Странно получалось: при своей любви к кино я раньше так и не посмотрел эту картину. Я пошел в кино. Выйдя из зрительного зала, немедленно купил билет на следующий сеанс. Все плохое забылось. Я увидел, как делается кино. В одной декорации пел композитор Глинка, в другой – Пушкин читал стихи на горбатом мостике. Трубно вещал Маяковский, гусары танцевали мазурку. Кинокамера летала на операторских кранах, режиссеры отбирали артистов на роли.
Я шел домой счастливый, потому что теперь точно знал, чем я займусь в жизни. Волшебный мир кино был моим миром. В нем я мог искать и фантазировать, и никто не станет смеяться надо мной.
Я твердо решил поступать на следующий год во ВГИК. Но жизнь внесла свои коррективы, и вместо кино я попал в военное училище.
* * *
Через много лет я познакомился с Григорием Васильевичем Александровым. Иоднажды за чаем рассказал ему о том, какменя отчислили из-за отца из мореходного училища, о грустном октябрьском дне, о том, как после его фильма я заболел кино.
Григорий Васильевич весело хохотал и поглядывал на меня с нескрываемой симпатией.
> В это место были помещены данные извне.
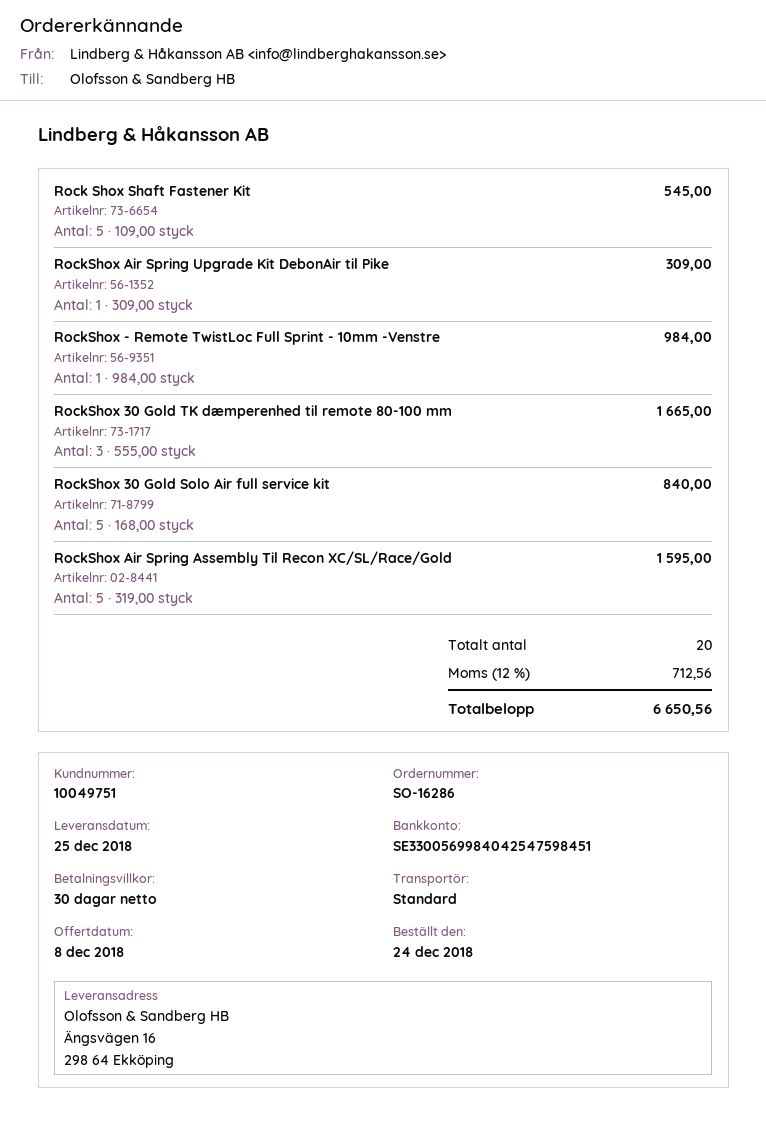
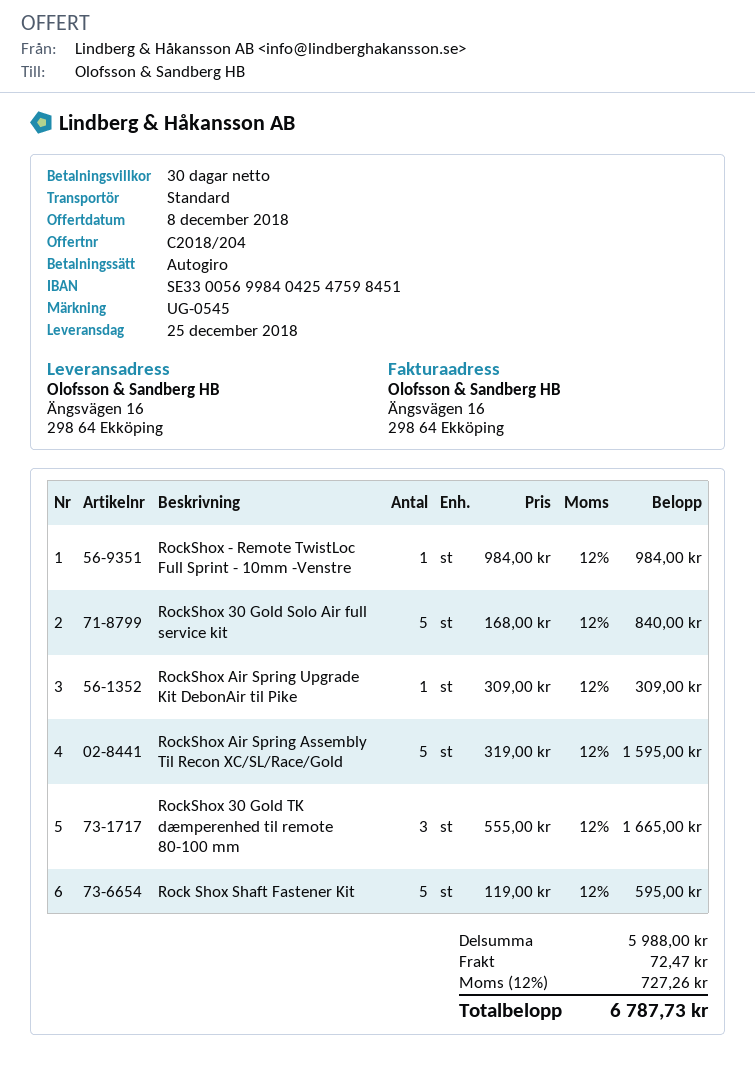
Rock Shox Shaft Fastener Kit: 5 x 109.00 = 545.00 -> 5 x 119.00 = 595.00
shipping: none -> 72.47
tax: 12% = 712.56 -> 12% = 727.26
total: 6650.56 -> 6787.73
– Знаете, мой дорогой, – сказал он, – если после моей ленты хоть один человек полюбил кино, значит, я не напрасно работал.
– Вы должны пойти в храм и поставить свечку, – улыбнулась Любовь Петровна Орлова.
– Кому?
– Тем людям, которые выгоняли вас из разных военных школ. Они, конечно, были негодяи, но подумайте сами, кем бы вы стали, если бы не они.
– Обязательно пойду, – пообещал я.
Правда, не пошел, постеснялся.
* * *
Я боюсь серьезных людей, в их обществе я начинаю себя чувствовать некомфортно. И как бы они ни убеждали меня, что жизнь можно спланировать, если относиться к ней серьезно, я этому никогда не верил. В нашей семье все мужчины были веселыми и легкомысленными и все верили в удачу.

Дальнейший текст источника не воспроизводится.